-- HOW TO COMPLETE THIS TASK --
Restate the data below, keeping every line the same.

-- STUDY MATERIAL --
★ ★ ★ ★

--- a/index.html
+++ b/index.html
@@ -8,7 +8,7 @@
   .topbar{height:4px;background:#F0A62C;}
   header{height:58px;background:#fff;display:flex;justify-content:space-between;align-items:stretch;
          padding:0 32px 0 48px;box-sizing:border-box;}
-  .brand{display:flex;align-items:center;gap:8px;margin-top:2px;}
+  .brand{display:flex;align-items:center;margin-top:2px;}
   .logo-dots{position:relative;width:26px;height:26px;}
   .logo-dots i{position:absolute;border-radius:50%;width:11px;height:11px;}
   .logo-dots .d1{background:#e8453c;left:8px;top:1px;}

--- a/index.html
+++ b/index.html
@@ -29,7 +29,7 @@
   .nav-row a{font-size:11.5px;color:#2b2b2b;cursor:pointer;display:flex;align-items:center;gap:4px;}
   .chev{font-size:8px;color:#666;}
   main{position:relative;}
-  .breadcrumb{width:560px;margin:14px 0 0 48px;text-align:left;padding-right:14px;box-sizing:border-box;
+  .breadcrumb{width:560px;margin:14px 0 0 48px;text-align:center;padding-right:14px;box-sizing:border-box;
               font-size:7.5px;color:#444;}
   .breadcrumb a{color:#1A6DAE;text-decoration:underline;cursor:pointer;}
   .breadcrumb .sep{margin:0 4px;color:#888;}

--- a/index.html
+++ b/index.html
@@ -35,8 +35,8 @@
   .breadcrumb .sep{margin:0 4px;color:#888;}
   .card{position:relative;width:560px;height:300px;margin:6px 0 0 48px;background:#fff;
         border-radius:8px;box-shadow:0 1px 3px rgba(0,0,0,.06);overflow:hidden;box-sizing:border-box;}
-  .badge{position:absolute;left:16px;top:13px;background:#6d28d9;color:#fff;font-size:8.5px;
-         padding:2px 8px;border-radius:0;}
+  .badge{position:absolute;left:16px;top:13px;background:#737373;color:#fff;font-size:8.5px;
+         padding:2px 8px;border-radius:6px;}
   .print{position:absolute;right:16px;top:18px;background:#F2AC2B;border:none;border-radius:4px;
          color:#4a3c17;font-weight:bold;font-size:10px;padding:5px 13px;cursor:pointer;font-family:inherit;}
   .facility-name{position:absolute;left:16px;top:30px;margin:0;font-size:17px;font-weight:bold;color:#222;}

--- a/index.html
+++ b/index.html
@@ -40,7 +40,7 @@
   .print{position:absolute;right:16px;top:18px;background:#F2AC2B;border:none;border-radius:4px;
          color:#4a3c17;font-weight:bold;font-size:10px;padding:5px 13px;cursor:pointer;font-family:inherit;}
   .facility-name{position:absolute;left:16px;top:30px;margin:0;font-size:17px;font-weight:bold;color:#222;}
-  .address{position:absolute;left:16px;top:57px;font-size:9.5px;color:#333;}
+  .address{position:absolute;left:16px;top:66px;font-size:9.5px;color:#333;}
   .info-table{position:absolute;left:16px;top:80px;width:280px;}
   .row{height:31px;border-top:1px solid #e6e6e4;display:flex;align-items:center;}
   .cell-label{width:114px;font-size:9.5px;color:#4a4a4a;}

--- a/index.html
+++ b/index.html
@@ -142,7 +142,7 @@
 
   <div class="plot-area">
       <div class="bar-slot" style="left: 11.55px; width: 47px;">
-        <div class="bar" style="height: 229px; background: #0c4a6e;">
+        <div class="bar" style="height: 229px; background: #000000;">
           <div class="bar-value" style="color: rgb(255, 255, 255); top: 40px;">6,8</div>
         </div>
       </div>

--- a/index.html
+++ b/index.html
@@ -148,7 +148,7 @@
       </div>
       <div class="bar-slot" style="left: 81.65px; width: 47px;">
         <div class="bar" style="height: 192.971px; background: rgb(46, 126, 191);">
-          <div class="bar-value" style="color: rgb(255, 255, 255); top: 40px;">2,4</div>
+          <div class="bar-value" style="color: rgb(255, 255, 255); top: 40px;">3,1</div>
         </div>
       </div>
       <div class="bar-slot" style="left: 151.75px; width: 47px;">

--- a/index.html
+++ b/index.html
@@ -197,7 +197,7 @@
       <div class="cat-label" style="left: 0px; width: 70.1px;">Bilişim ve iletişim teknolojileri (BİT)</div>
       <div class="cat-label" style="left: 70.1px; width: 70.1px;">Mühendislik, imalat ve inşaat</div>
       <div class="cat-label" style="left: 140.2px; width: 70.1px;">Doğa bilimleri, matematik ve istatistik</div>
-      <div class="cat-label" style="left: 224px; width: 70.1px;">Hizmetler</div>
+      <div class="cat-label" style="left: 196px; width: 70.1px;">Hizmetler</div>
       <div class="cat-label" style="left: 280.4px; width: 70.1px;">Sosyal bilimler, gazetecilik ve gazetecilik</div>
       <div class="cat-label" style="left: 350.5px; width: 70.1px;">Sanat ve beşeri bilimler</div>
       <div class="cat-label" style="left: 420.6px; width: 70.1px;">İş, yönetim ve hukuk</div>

★ ★ ★ ★

-- REPLY TO THE EXERCISE --
--- a/index.html
+++ b/index.html
@@ -8,7 +8,7 @@
   .topbar{height:4px;background:#F0A62C;}
   header{height:58px;background:#fff;display:flex;justify-content:space-between;align-items:stretch;
          padding:0 32px 0 48px;box-sizing:border-box;}
-  .brand{display:flex;align-items:center;gap:8px;margin-top:2px;}
+  .brand{display:flex;align-items:center;margin-top:2px;}
   .logo-dots{position:relative;width:26px;height:26px;}
   .logo-dots i{position:absolute;border-radius:50%;width:11px;height:11px;}
   .logo-dots .d1{background:#e8453c;left:8px;top:1px;}

--- a/index.html
+++ b/index.html
@@ -29,7 +29,7 @@
   .nav-row a{font-size:11.5px;color:#2b2b2b;cursor:pointer;display:flex;align-items:center;gap:4px;}
   .chev{font-size:8px;color:#666;}
   main{position:relative;}
-  .breadcrumb{width:560px;margin:14px 0 0 48px;text-align:left;padding-right:14px;box-sizing:border-box;
+  .breadcrumb{width:560px;margin:14px 0 0 48px;text-align:center;padding-right:14px;box-sizing:border-box;
               font-size:7.5px;color:#444;}
   .breadcrumb a{color:#1A6DAE;text-decoration:underline;cursor:pointer;}
   .breadcrumb .sep{margin:0 4px;color:#888;}

--- a/index.html
+++ b/index.html
@@ -35,8 +35,8 @@
   .breadcrumb .sep{margin:0 4px;color:#888;}
   .card{position:relative;width:560px;height:300px;margin:6px 0 0 48px;background:#fff;
         border-radius:8px;box-shadow:0 1px 3px rgba(0,0,0,.06);overflow:hidden;box-sizing:border-box;}
-  .badge{position:absolute;left:16px;top:13px;background:#6d28d9;color:#fff;font-size:8.5px;
-         padding:2px 8px;border-radius:0;}
+  .badge{position:absolute;left:16px;top:13px;background:#737373;color:#fff;font-size:8.5px;
+         padding:2px 8px;border-radius:6px;}
   .print{position:absolute;right:16px;top:18px;background:#F2AC2B;border:none;border-radius:4px;
          color:#4a3c17;font-weight:bold;font-size:10px;padding:5px 13px;cursor:pointer;font-family:inherit;}
   .facility-name{position:absolute;left:16px;top:30px;margin:0;font-size:17px;font-weight:bold;color:#222;}

--- a/index.html
+++ b/index.html
@@ -40,7 +40,7 @@
   .print{position:absolute;right:16px;top:18px;background:#F2AC2B;border:none;border-radius:4px;
          color:#4a3c17;font-weight:bold;font-size:10px;padding:5px 13px;cursor:pointer;font-family:inherit;}
   .facility-name{position:absolute;left:16px;top:30px;margin:0;font-size:17px;font-weight:bold;color:#222;}
-  .address{position:absolute;left:16px;top:57px;font-size:9.5px;color:#333;}
+  .address{position:absolute;left:16px;top:66px;font-size:9.5px;color:#333;}
   .info-table{position:absolute;left:16px;top:80px;width:280px;}
   .row{height:31px;border-top:1px solid #e6e6e4;display:flex;align-items:center;}
   .cell-label{width:114px;font-size:9.5px;color:#4a4a4a;}

--- a/index.html
+++ b/index.html
@@ -142,7 +142,7 @@
 
   <div class="plot-area">
       <div class="bar-slot" style="left: 11.55px; width: 47px;">
-        <div class="bar" style="height: 229px; background: #0c4a6e;">
+        <div class="bar" style="height: 229px; background: #000000;">
           <div class="bar-value" style="color: rgb(255, 255, 255); top: 40px;">6,8</div>
         </div>
       </div>

--- a/index.html
+++ b/index.html
@@ -148,7 +148,7 @@
       </div>
       <div class="bar-slot" style="left: 81.65px; width: 47px;">
         <div class="bar" style="height: 192.971px; background: rgb(46, 126, 191);">
-          <div class="bar-value" style="color: rgb(255, 255, 255); top: 40px;">2,4</div>
+          <div class="bar-value" style="color: rgb(255, 255, 255); top: 40px;">3,1</div>
         </div>
       </div>
       <div class="bar-slot" style="left: 151.75px; width: 47px;">

--- a/index.html
+++ b/index.html
@@ -197,7 +197,7 @@
       <div class="cat-label" style="left: 0px; width: 70.1px;">Bilişim ve iletişim teknolojileri (BİT)</div>
       <div class="cat-label" style="left: 70.1px; width: 70.1px;">Mühendislik, imalat ve inşaat</div>
       <div class="cat-label" style="left: 140.2px; width: 70.1px;">Doğa bilimleri, matematik ve istatistik</div>
-      <div class="cat-label" style="left: 224px; width: 70.1px;">Hizmetler</div>
+      <div class="cat-label" style="left: 196px; width: 70.1px;">Hizmetler</div>
       <div class="cat-label" style="left: 280.4px; width: 70.1px;">Sosyal bilimler, gazetecilik ve gazetecilik</div>
       <div class="cat-label" style="left: 350.5px; width: 70.1px;">Sanat ve beşeri bilimler</div>
       <div class="cat-label" style="left: 420.6px; width: 70.1px;">İş, yönetim ve hukuk</div>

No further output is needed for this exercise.